The task:
Answer with only the number of lines below where "LEJIA" appears.

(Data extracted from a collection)
########################################

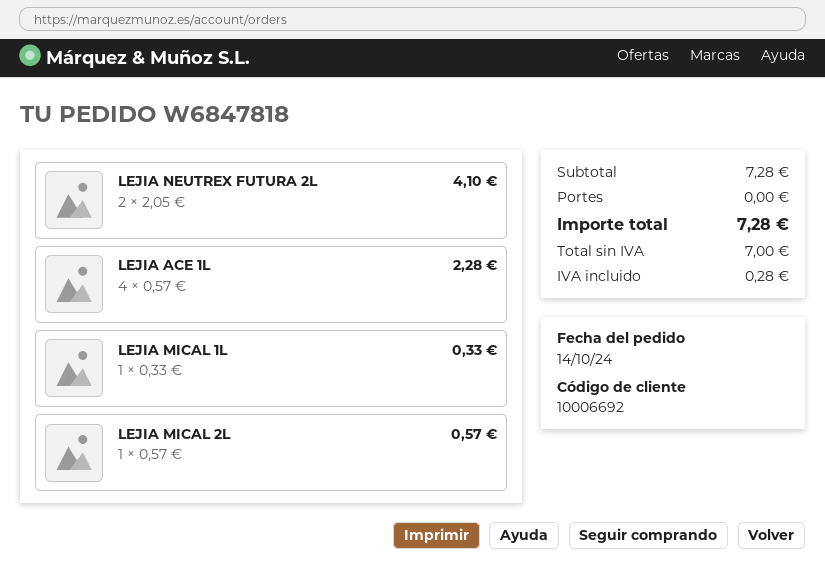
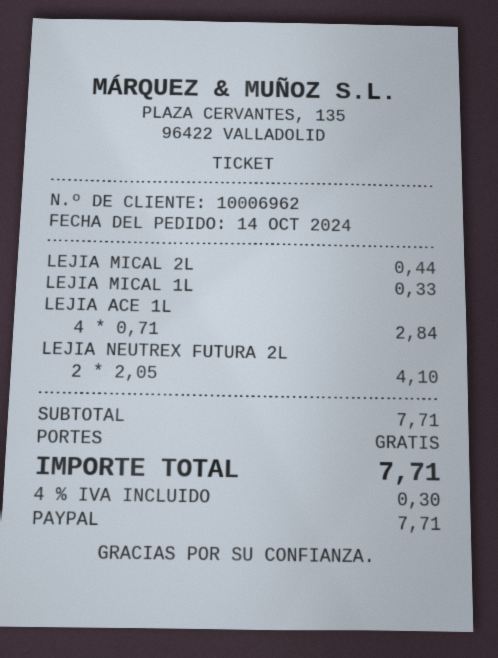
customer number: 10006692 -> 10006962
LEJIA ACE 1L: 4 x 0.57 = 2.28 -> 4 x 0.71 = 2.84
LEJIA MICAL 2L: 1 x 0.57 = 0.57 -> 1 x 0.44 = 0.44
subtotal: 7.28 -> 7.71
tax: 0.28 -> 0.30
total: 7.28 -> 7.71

########################################

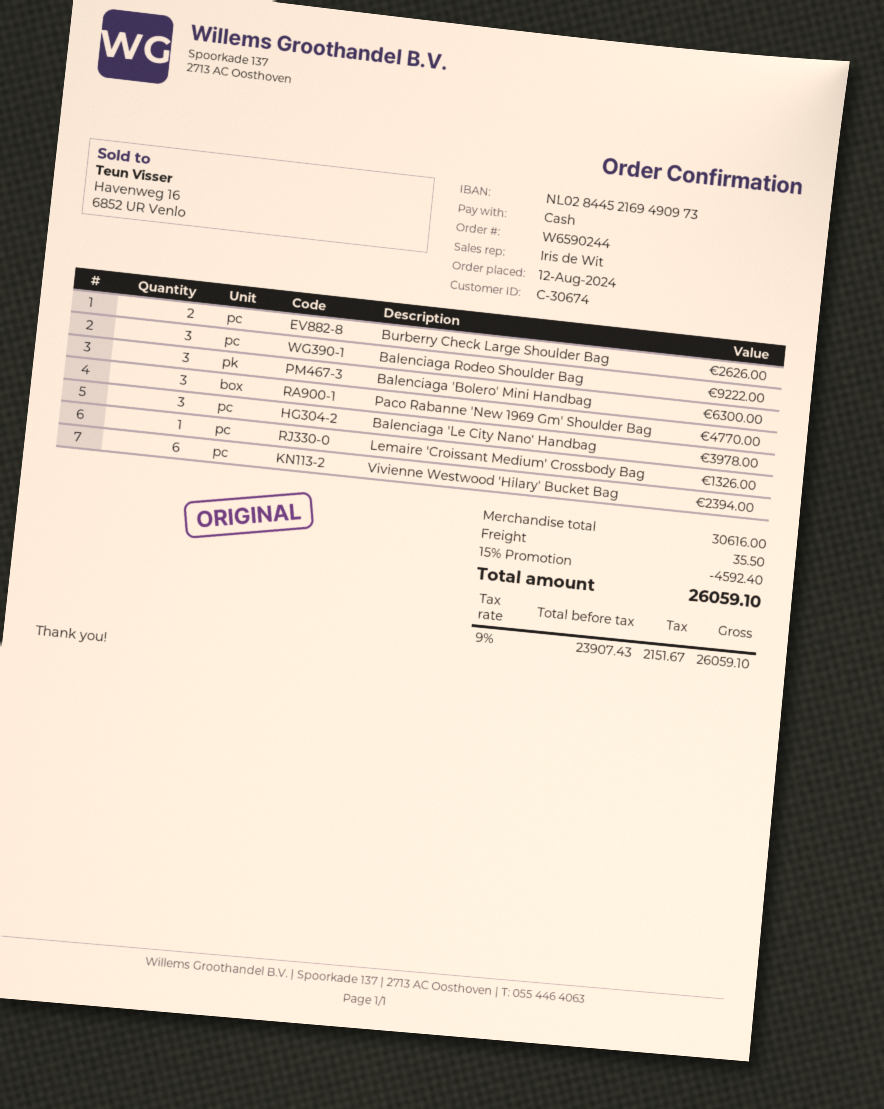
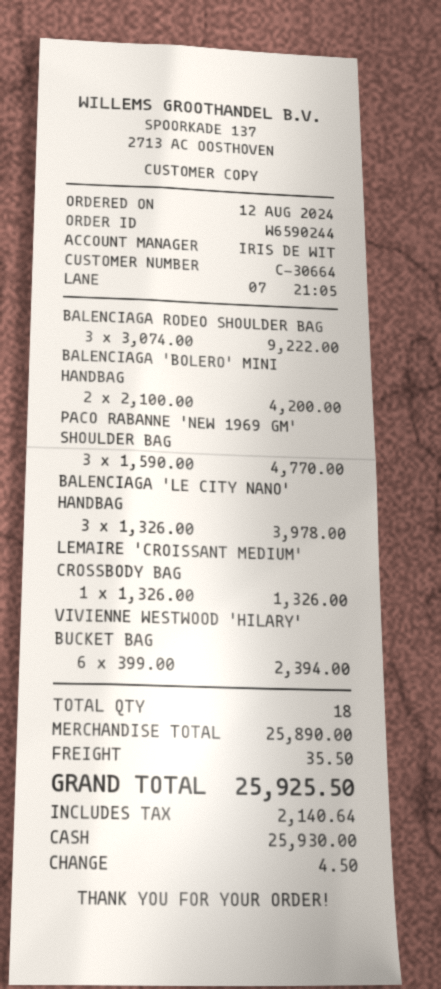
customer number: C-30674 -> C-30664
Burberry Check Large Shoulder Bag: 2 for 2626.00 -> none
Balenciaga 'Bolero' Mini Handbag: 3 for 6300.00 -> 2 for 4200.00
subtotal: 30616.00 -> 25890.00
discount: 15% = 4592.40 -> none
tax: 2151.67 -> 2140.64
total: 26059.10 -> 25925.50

########################################

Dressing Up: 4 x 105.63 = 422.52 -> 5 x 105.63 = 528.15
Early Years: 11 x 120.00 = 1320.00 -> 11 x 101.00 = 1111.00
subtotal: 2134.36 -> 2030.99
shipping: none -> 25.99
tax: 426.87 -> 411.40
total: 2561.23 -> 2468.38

########################################

Task response:
2